TASK DETAILS:
Find the line with "Environment - The" in the entries below, then reproduce it and every line after it down to and including the line with "- Production Environment: Case", exactly.

•••••

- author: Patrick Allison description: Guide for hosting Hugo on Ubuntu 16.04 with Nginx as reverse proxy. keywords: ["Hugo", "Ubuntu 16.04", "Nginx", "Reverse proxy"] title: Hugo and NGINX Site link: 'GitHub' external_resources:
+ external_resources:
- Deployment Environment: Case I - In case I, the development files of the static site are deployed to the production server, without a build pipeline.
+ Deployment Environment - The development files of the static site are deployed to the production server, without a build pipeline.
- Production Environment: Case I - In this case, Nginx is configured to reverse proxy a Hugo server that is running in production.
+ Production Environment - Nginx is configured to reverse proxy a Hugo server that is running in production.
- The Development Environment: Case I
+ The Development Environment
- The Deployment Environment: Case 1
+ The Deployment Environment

•••••

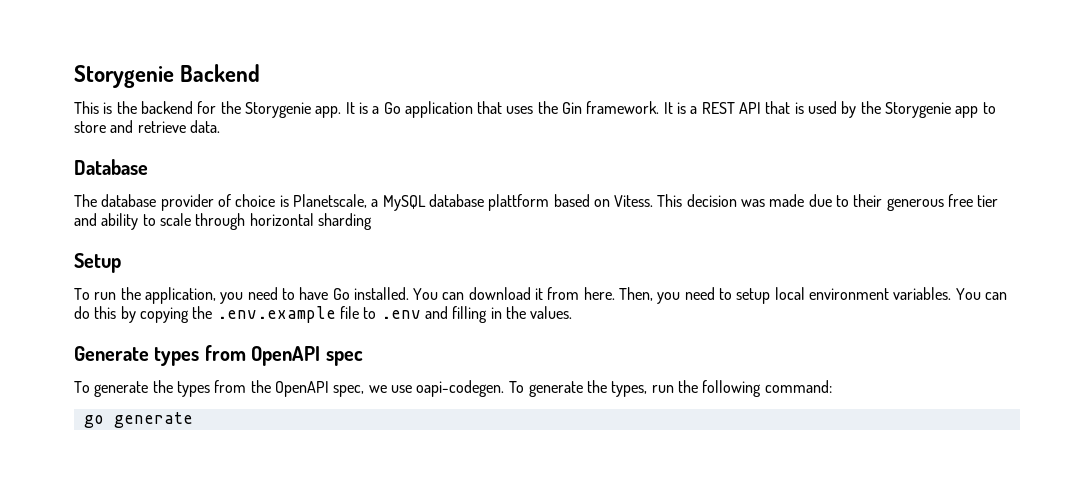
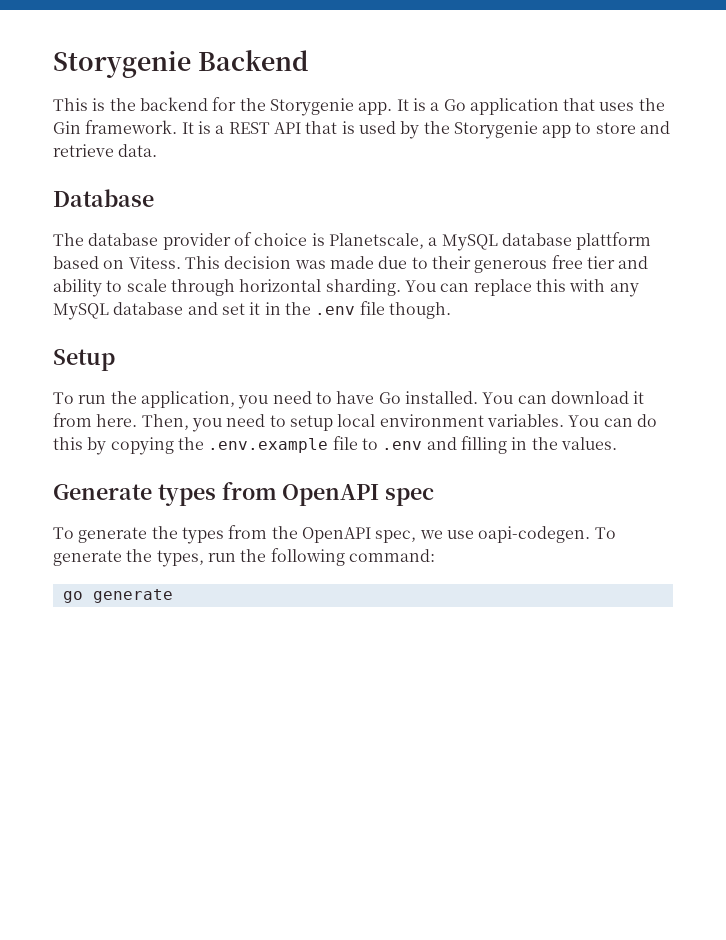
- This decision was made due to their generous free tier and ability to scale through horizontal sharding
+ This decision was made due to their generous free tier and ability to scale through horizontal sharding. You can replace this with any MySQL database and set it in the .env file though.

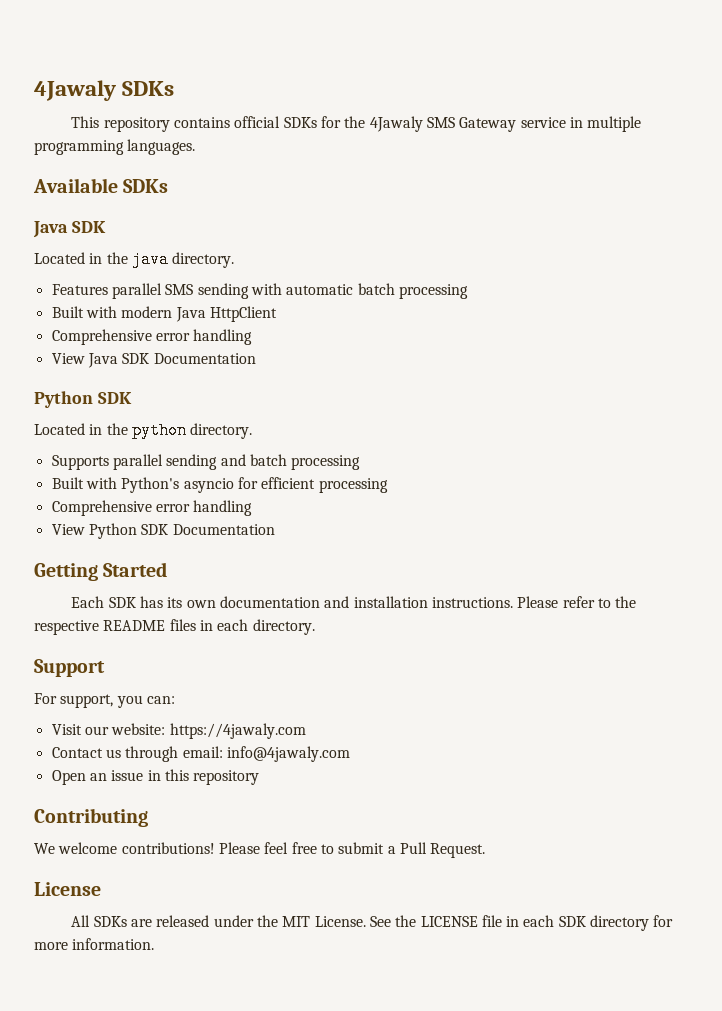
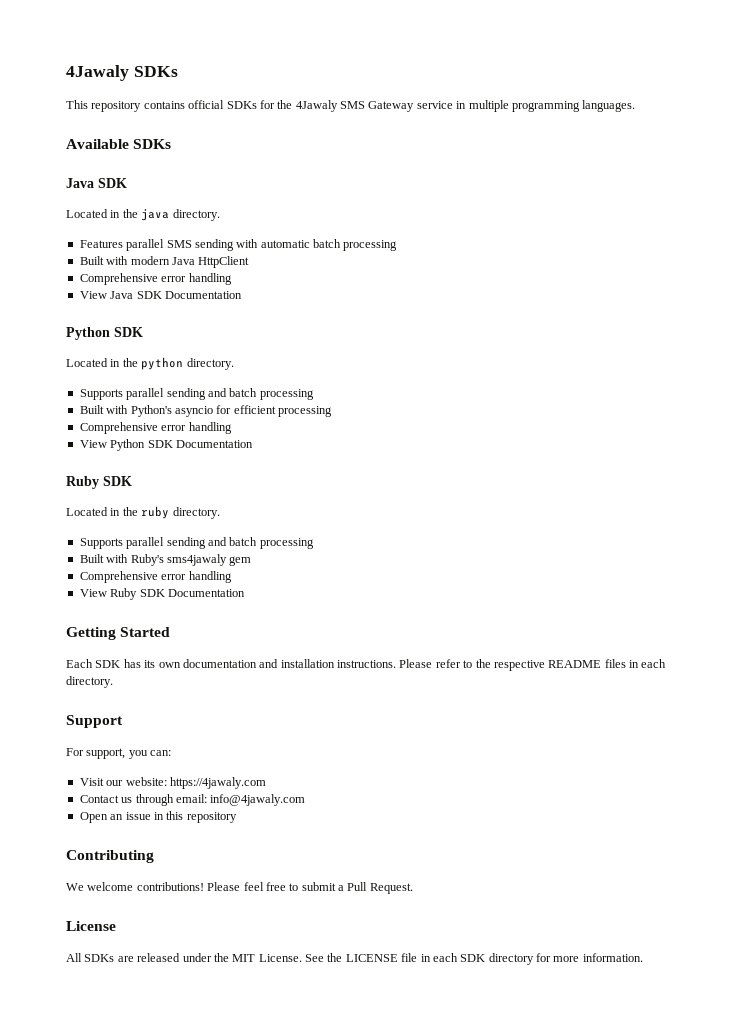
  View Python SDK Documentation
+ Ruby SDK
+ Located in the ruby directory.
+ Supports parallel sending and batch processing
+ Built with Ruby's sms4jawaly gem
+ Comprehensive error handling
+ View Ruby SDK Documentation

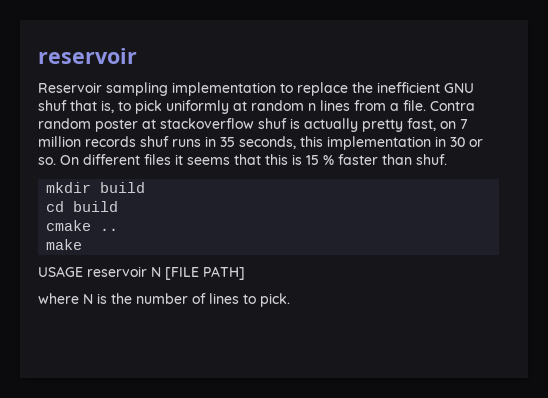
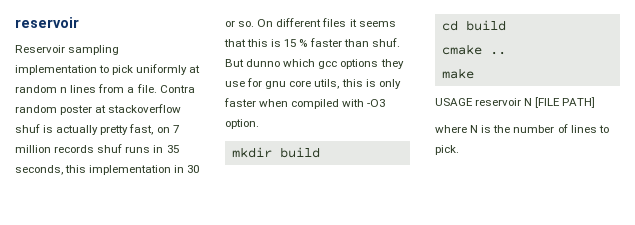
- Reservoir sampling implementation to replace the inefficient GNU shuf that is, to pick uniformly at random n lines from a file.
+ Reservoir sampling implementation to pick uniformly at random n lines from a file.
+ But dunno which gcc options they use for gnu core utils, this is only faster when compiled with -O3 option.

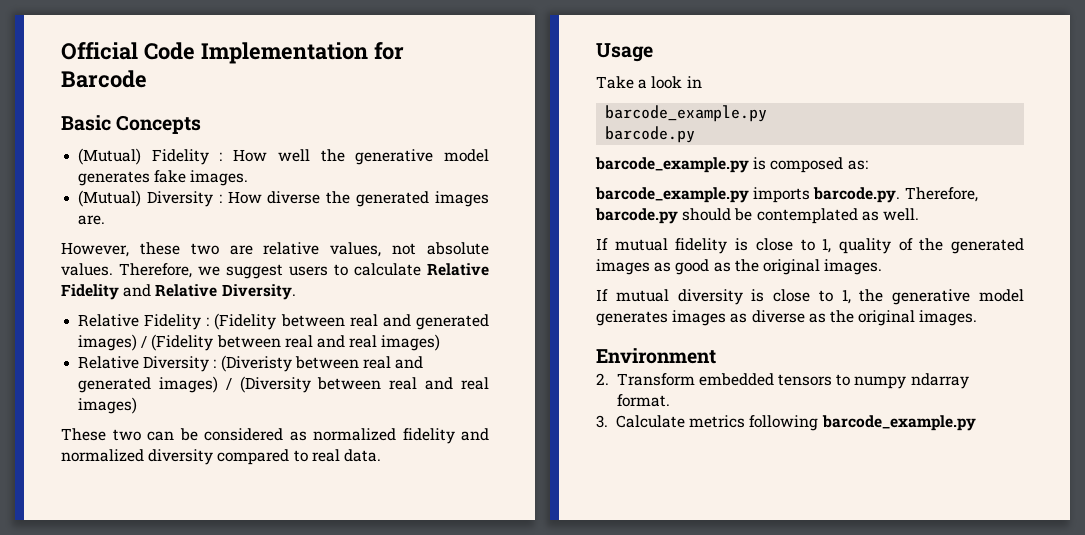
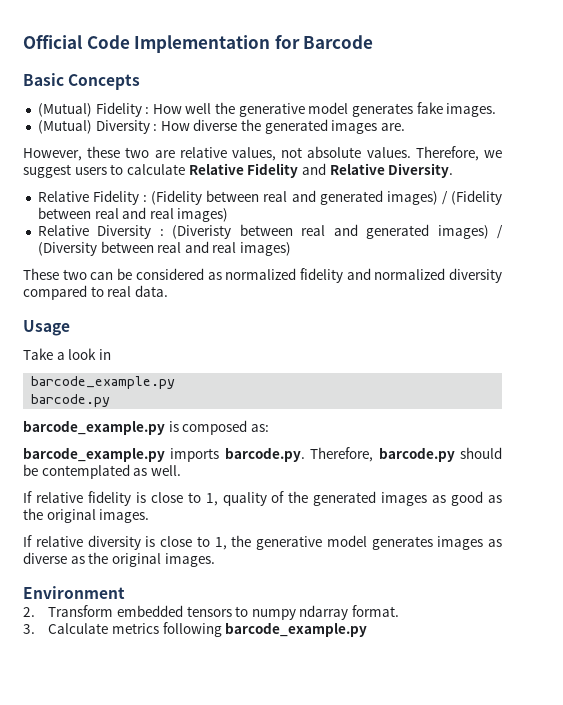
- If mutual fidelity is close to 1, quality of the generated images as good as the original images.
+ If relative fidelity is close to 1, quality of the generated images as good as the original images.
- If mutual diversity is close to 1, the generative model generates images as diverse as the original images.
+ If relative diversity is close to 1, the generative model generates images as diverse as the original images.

•••••

SOLUTION FOR THIS TASK:
+ Deployment Environment - The development files of the static site are deployed to the production server, without a build pipeline.
- Production Environment: Case I - In this case, Nginx is configured to reverse proxy a Hugo server that is running in production.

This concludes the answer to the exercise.